German Left Party resolution ignores modern anti-Semitism

Members have crossed line between legitimate criticism and anti-Semitism, says Berlin community leader.

LEVI SALOMON 311 (photo credit: LEVI SALOMON (left) leads a task force against ant)
LEVI SALOMON 311
(photo credit: LEVI SALOMON (left) leads a task force against ant)
BERLIN – The German Left Party faced a new round of criticism this week after it passed a resolution on Tuesday that blasted the alleged excessive use of the term “anti-Semitism” and defended its criticism of Israel.
“Leading members of the Left Party have worked with radical Islamist forces, and that crosses over the lines of legitimate criticism of Israel and turns into anti-Semitism,” Levi Salomon, who heads a task force combating anti-Semitism for the 12,000-member Berlin Jewish community, told The Jerusalem Post on Thursday.
“Instead of dealing with these segments of the Left Party, the new resolution comes to their defense. The accusation of anti- Semitism should be carefully examined before the term is condemned and denounced.”
While the Left Party’s resolution opposes “anti-Semitism and right-wing extremism,” it does not acknowledge contemporary expression of anti-Semitism, in which critics demonize, delegitimize and apply double standards to Israel, ones they would apply to no other country in the world.
Sebastian Voigt, a historian from the University of Leipzig and an expert in modern German anti-Semitism, told the Post the resolution was meant as a “compromise for the anti- Israel wing of the party.”
Voigt, along with political scientist Samuel Salzborn from the University of Giessen, released last month a section of their academic study titled “Anti-Semites as a Coalition Partner” about Left Party politicians gripped by modern anti-Semitism.
The party’s “perception of Israeli foreign policy matters is affected by anti-Zionism and anti-Semitism,” Voigt told the Post.
Salzborn and Voigt’s investigation of left-wing anti-Semitism within the party triggered a Bundestag debate last month and widespread media coverage.
Left Party branches in Duisburg and Bremen have mounted boycott campaigns this year against Israeli products. The party’s Duisburg city councilman Hermann Dierkes and Bundestag deputy Christine Buchholz have supported violent Palestinian “resistance” against Israel.

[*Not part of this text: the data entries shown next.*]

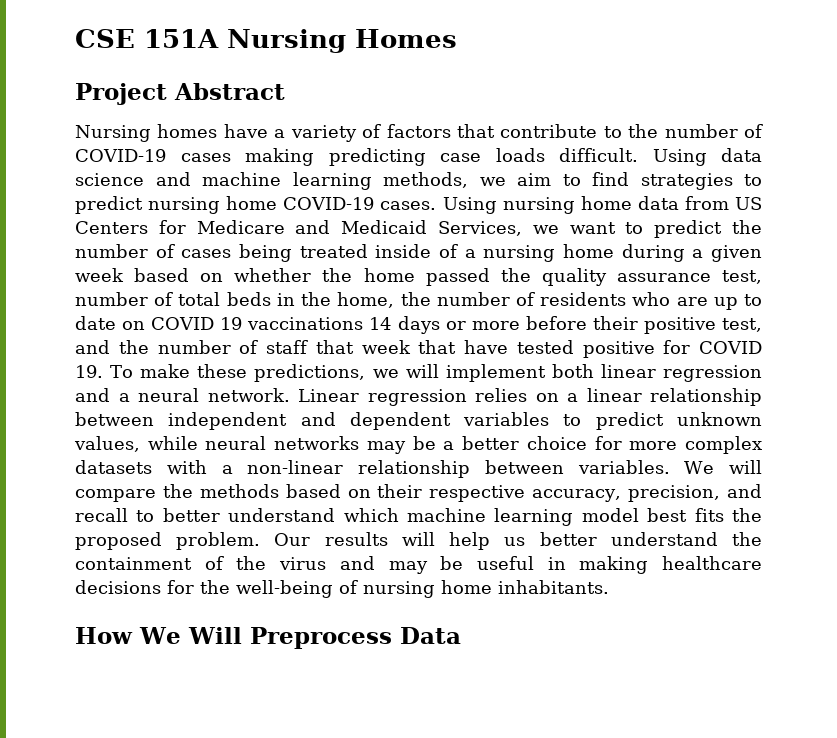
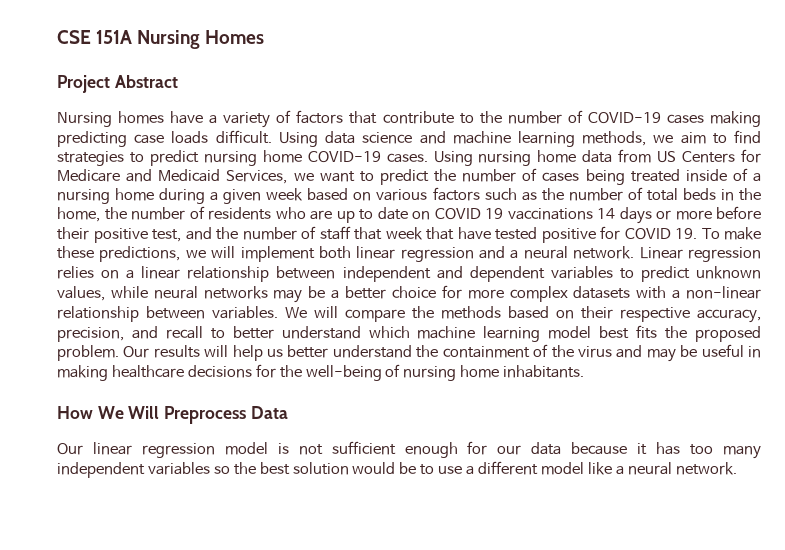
- Using nursing home data from US Centers for Medicare and Medicaid Services, we want to predict the number of cases being treated inside of a nursing home during a given week based on whether the home passed the quality assurance test, number of total beds in the home, the number of residents who are up to date on COVID 19 vaccinations 14 days or more before their positive test, and the number of staff that week that have tested positive for COVID 19. To make these predictions, we will implement both linear regression and a neural network.
+ Using nursing home data from US Centers for Medicare and Medicaid Services, we want to predict the number of cases being treated inside of a nursing home during a given week based on various factors such as the number of total beds in the home, the number of residents who are up to date on COVID 19 vaccinations 14 days or more before their positive test, and the number of staff that week that have tested positive for COVID 19. To make these predictions, we will implement both linear regression and a neural network.
+ Our linear regression model is not sufficient enough for our data because it has too many independent variables so the best solution would be to use a different model like a neural network.

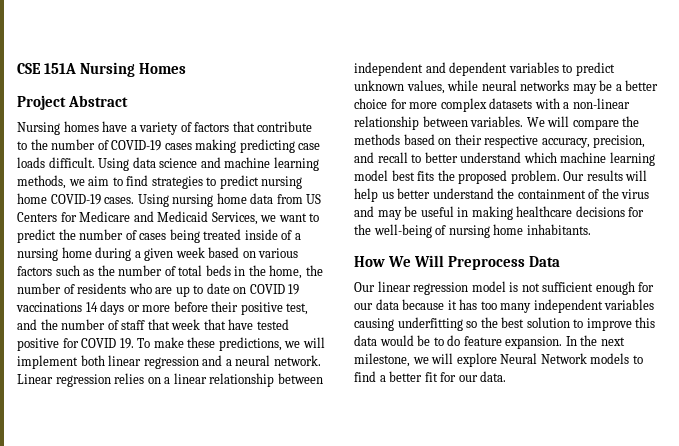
- Our linear regression model is not sufficient enough for our data because it has too many independent variables so the best solution would be to use a different model like a neural network.
+ Our linear regression model is not sufficient enough for our data because it has too many independent variables causing underfitting so the best solution to improve this data would be to do feature expansion. In the next milestone, we will explore Neural Network models to find a better fit for our data.

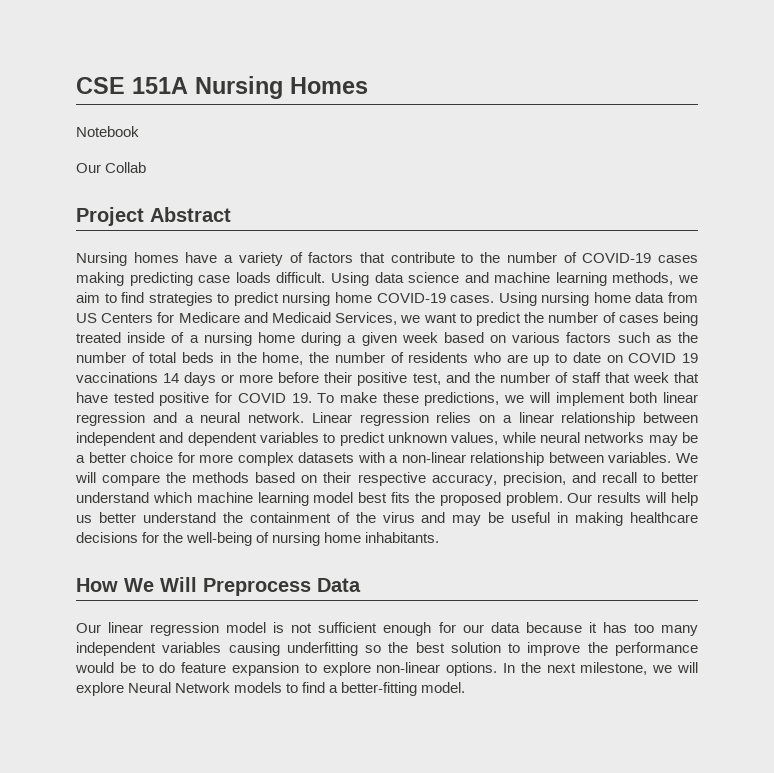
+ Notebook
+ Our Collab
- Our linear regression model is not sufficient enough for our data because it has too many independent variables causing underfitting so the best solution to improve this data would be to do feature expansion.
+ Our linear regression model is not sufficient enough for our data because it has too many independent variables causing underfitting so the best solution to improve the performance would be to do feature expansion to explore non-linear options.
- In the next milestone, we will explore Neural Network models to find a better fit for our data.
+ In the next milestone, we will explore Neural Network models to find a better-fitting model.

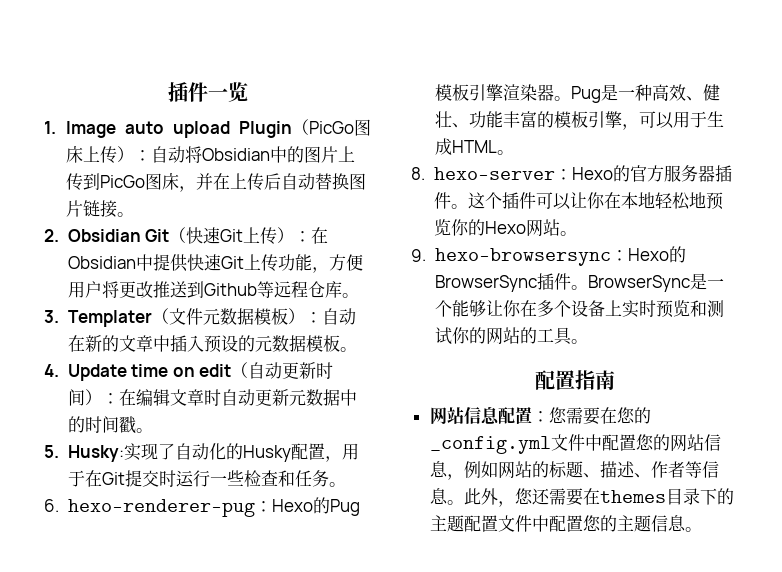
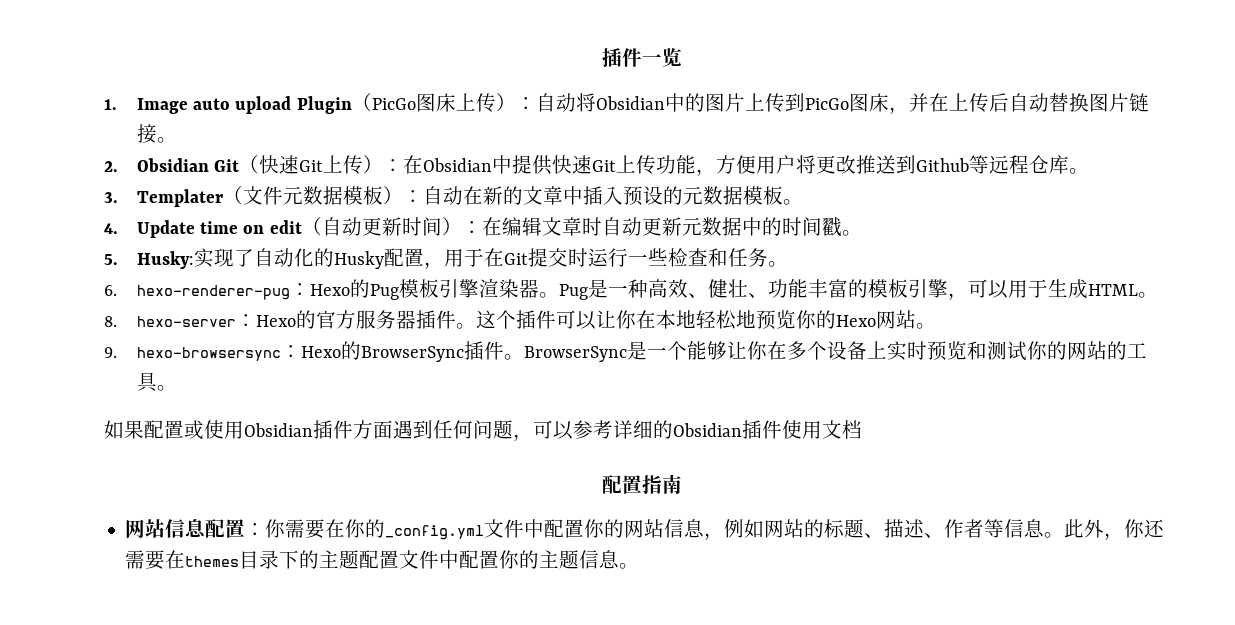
+ 如果配置或使用Obsidian插件方面遇到任何问题，可以参考详细的Obsidian插件使用文档
- 网站信息配置：您需要在您的_config.yml文件中配置您的网站信息，例如网站的标题、描述、作者等信息。
+ 网站信息配置：你需要在你的_config.yml文件中配置你的网站信息，例如网站的标题、描述、作者等信息。
- 此外，您还需要在themes目录下的主题配置文件中配置您的主题信息。
+ 此外，你还需要在themes目录下的主题配置文件中配置你的主题信息。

Queries to leading Left Party deputies Gregor Gysi and Petra Pau were not returned. Gysi, the head of the party in the Bundestag, used his influence to push the resolution on anti- Semitism through the party’s institutions.
Hendrik Thalheim, a spokesman for the Left Party deputies in the Bundestag, said Gysi will not answer questions about the resolution.
During a telephone conversation with the Post on Thursday, Thalheim said the resolution did not deal with the EU’s working definition of anti-Semitism, which includes hatred of the Jewish state. Asked why the Left Party ignored the modern definition, he said “anti-Semitism is when Jews are attacked or discriminated against or face something worse.”
In a follow-up e-mail to the Post, Thalheim said it was not necessary to include the EU definition in the new resolution because the Left Party voted to adhere to a 2008 parliamentary resolution that contains the definition.
Asked about deputy Inge Höger’s participation at a Hamas-affiliated conference in May, in which she sported a a keffiyeh showing a map labeled “Palestine” on the entire territory of the State of Israel, Thalheim said the “symbol has anti- Semitic traces” because it questions Israel’s right to exist.
Alex Feuerherdt, a German journalist and author who has written extensively on left-wing anti-Semitism, told the Post on Thursday that “the new resolution once again clearly shows that the Left Party has not only an anti-Semitism problem but the party is itself anti-Semitic.
The party believes that hostility toward Jews exists only on the extremist Right... Anti-Zionism and ‘criticism of Israel’ are the modern popular forms of anti- Semitism. The resentments that were earlier directed against Jews, are now aimed at the Jewish state.”
He continued, “The Left is the party that represents these resentments in the most offensive and cavalier way.
“Though anti-Semites are not only present in the Left Party, the Left Party is effectively the parliamentary spearhead of the new anti-Semitism, which pretends to be a harmless ‘criticism of Israel,’” Feuerherdt said.
Historian Voigt sees anti- Semitic manifestations by the Left Party because of the party’s overt fixation on Israel. He noted that the party has not made efforts, with the same intensity that it is focused on Israel, to criticize President Bashar Assad’s slaughter of Syrian civilians.